The post-test phase is the fourth and final phase of the polygraph examination, and it serves as the last step in the evaluation of your honesty and credibility. During this phase, the examiner will review the charts and data collected during the in-test phase and make a determination regarding your truthfulness.
Your gathered data will be examined for abnormalities, including skin resistance or sweat levels, heart rate, blood pressure, and breathing, in response to the questions discussed earlier.
The purpose of the post-test phase
The primary purpose of the post-test phase is to provide you with an opportunity to explain any reactions that were recorded on the polygraph charts. The examiner will ask about any medical conditions or other factors that may have influenced the results, such as medications or psychological conditions. Additionally, the examiner may ask follow-up questions to clarify any discrepancies or inconsistencies in the responses.
The examiner will also explain the results. If he determines that you were truthful, he will provide feedback. On the other hand, if he determines that you were deceptive, he will explain their findings and provide you with an opportunity to explain discrepancies.
In some cases, the examiner may also use the post-test interview to elicit additional information from the examinee. For example, if your responses during the test were ambiguous or unclear, the examiner may ask follow-up questions to gather more information.

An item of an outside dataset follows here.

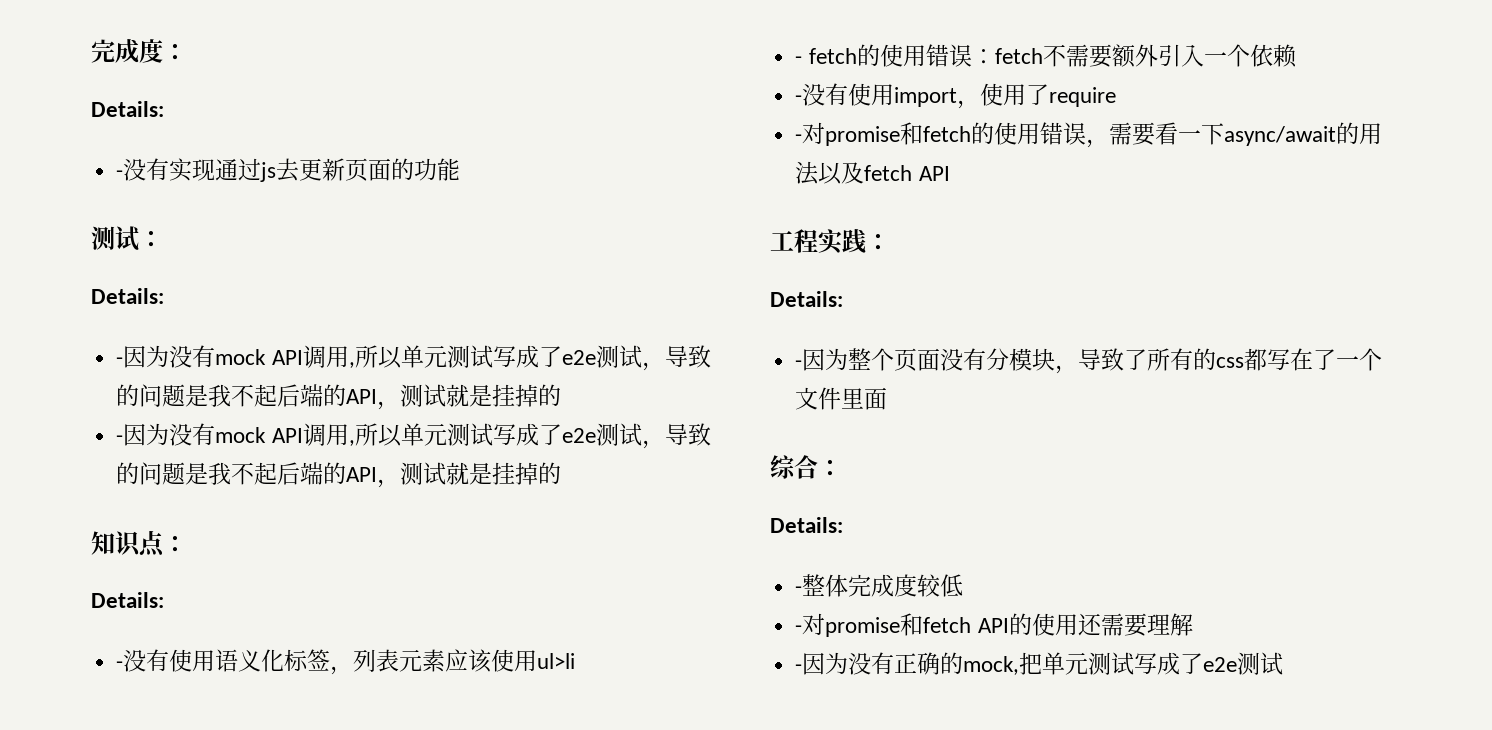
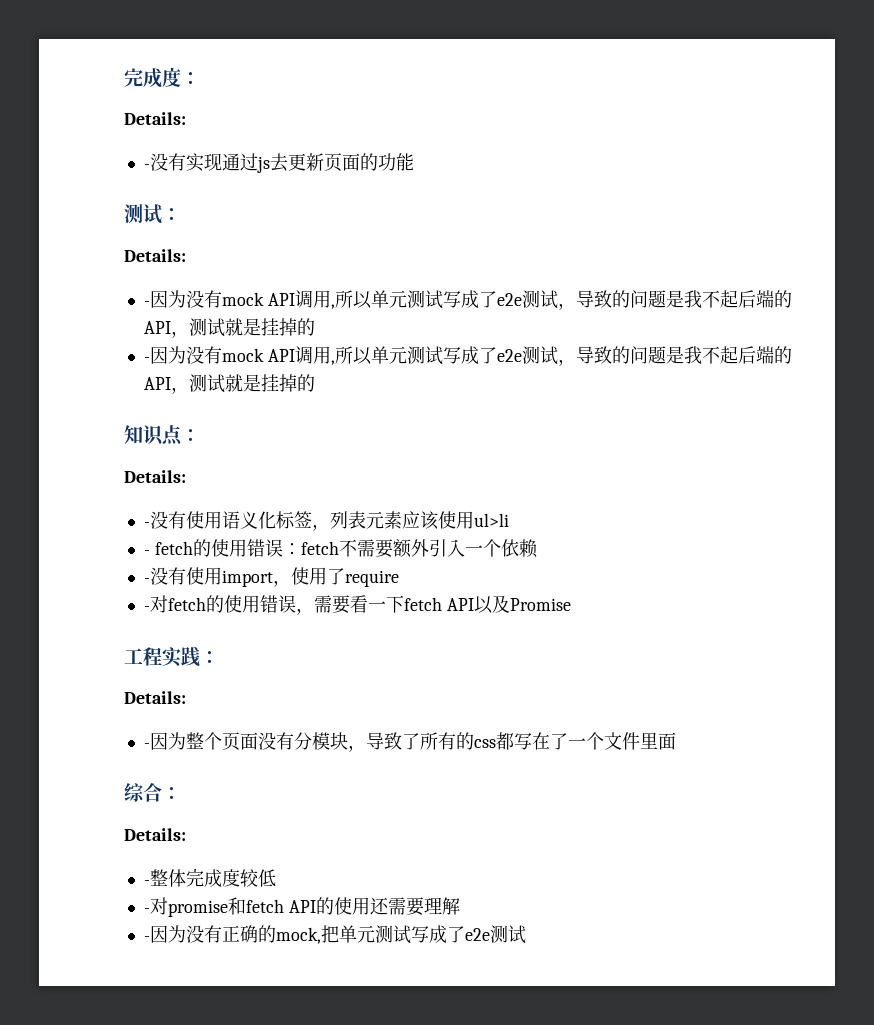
[825,122,924,146] promise和 -> (168, 604) none
[1224,122,1383,146] [795,161,950,185] async/await的用法以及fetch API -> [403,595,571,614] fetch API以及Promise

In some cases, the examiner may also provide you with recommendations for further evaluation or treatment. For example, if you exhibited significant levels of stress during the examination, he may suggest that you seek counseling or medical attention.
After the post-test phase has been conducted and the examiner has made a determination of your truthfulness or deception, a follow-up investigation may take place.
If the results of the examination indicate deception, further investigation may be needed to determine the nature and extent of the deception. This may involve conducting additional interviews, gathering more information, and examining physical evidence. It’s important that the examiner approaches the investigation with an open mind and avoids making assumptions based solely on the results of the polygraph examination.
On the other hand, if the results of the examination indicate truthfulness, the investigation may be considered complete. However, it’s important to note that the polygraph examination is not foolproof, and false negatives can occur. Therefore, if there is reason to suspect deception, further investigation may still occur.
In summary, each phase of the polygraph examination process plays an important role in determining the examinee’s truthfulness. The pre-test interview establishes a baseline for comparison, the chart collection phase records physiological data, the data analysis phase interprets that data, and the follow-up investigation phase clarifies any issues that may have arisen. Through a thorough and professional polygraph examination process, examiners can provide reliable information to help make informed decisions in various contexts, such as employment screenings, criminal investigations, and security clearance evaluations.